Poster C45, Sunday, March 26, 5:00 – 7:00 pm, Pacific Concourse
Effects of emotion, load, distraction, and dopamine tone on working memory and associated neural function in veterans with mTBI and/or PTSD
Michael Ballard1,2, Taylor Vega1,2, Andrew Kayser1,2; 1Weill Institute for Neurosciences, University of California, San Francisco, 2VA Northern California Health Care System
Individuals with a history of mild traumatic brain injury (mTBI) and post-traumatic stress disorder (PTSD) often report persistent memory deficits, increased distractibility, and feeling overwhelmed in emotional situations. Studies of working memory in these populations typically employ tasks that don’t include emotional arousal or distraction, potentially leading to equivocal results. We administered an emotional working memory task with distraction to veterans with mTBI and/or PTSD in the context of a pharmacological intervention, tolcapone, thought to selectively enhance cortical dopamine tone and thereby to improve task performance. Seventeen (40 planned) veterans have received a single dose of tolcapone and placebo in counterbalanced fashion while fMRI images were obtained. Memory was worse for fearful versus neutral faces, and after distraction by congruent (faces) relative to incongruent (places) stimuli. Response times were also slower following arousing versus neutral distractors, consistent with greater activation in ventral visual areas, lateral temporoparietal regions, and the posterior cingulate during presentation of arousing versus neutral distractors.

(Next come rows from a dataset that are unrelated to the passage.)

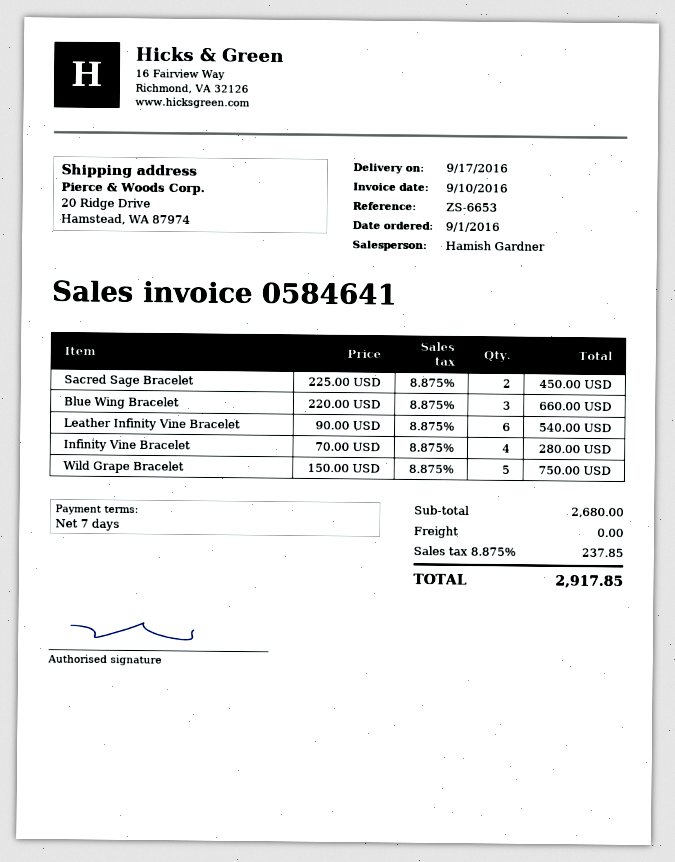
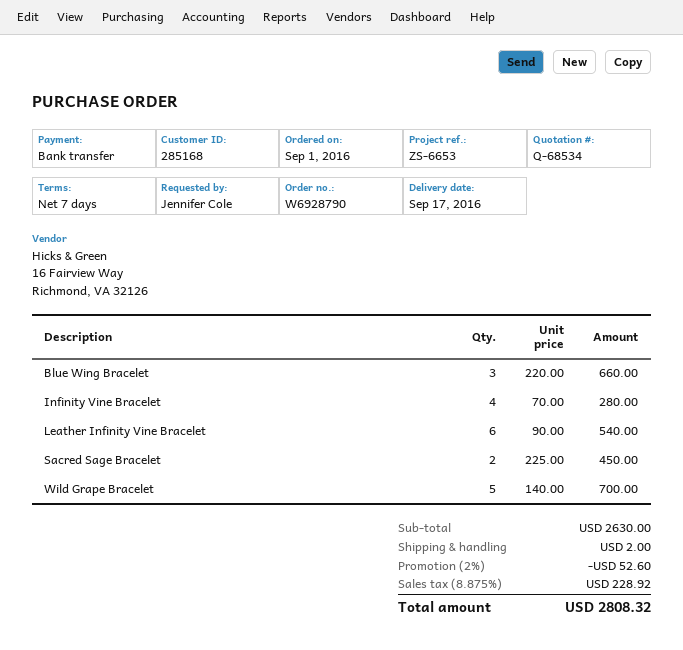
Wild Grape Bracelet: 5 x 150.00 = 750.00 -> 5 x 140.00 = 700.00
subtotal: 2680.00 -> 2630.00
discount: none -> 2% = 52.60
shipping: 0.00 -> 2.00
tax: 8.875% = 237.85 -> 8.875% = 228.92
total: 2917.85 -> 2808.32

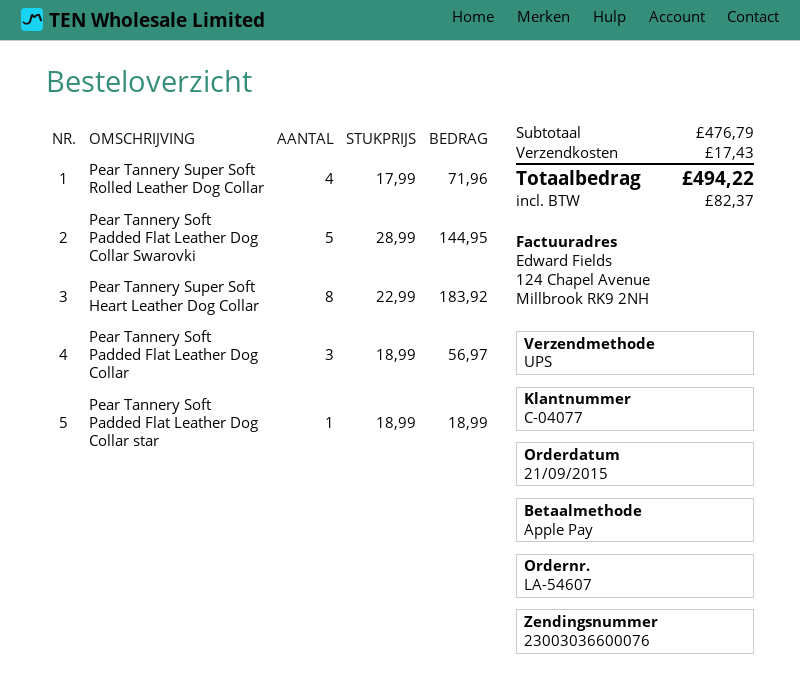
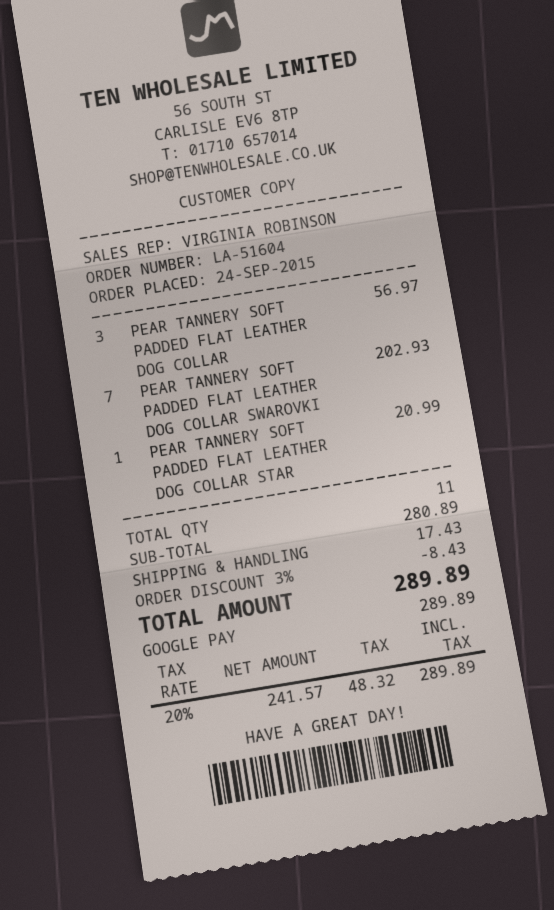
order number: LA-54607 -> LA-51604
order date: 2015-09-21 -> 2015-09-24
payment method: Apple Pay -> Google Pay
Pear Tannery Super Soft Rolled Leather Dog Collar: 4 for 71.96 -> none
Pear Tannery Soft Padded Flat Leather Dog Collar Swarovki: 5 for 144.95 -> 7 for 202.93
Pear Tannery Super Soft Heart Leather Dog Collar: 8 for 183.92 -> none
Pear Tannery Soft Padded Flat Leather Dog Collar star: 1 for 18.99 -> 1 for 20.99
subtotal: 476.79 -> 280.89
discount: none -> 3% = 8.43
tax: 82.37 -> 48.32
total: 494.22 -> 289.89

On high load trials, subjects’ memory accuracy was lower and response times higher than on low load trials, but neural activation was not greater. However, a main effect of drug condition was found in multiple regions including the fronto-parietal attention network and striatum during encoding in the high-minus-low load conditions. Our task thus demonstrates potential effects of emotion, load, distraction, and dopamine tone on working memory in individuals with mTBI and/or PTSD, and once sufficiently powered, will be used to investigate individual differences in behavioral and neural responses to tolcapone.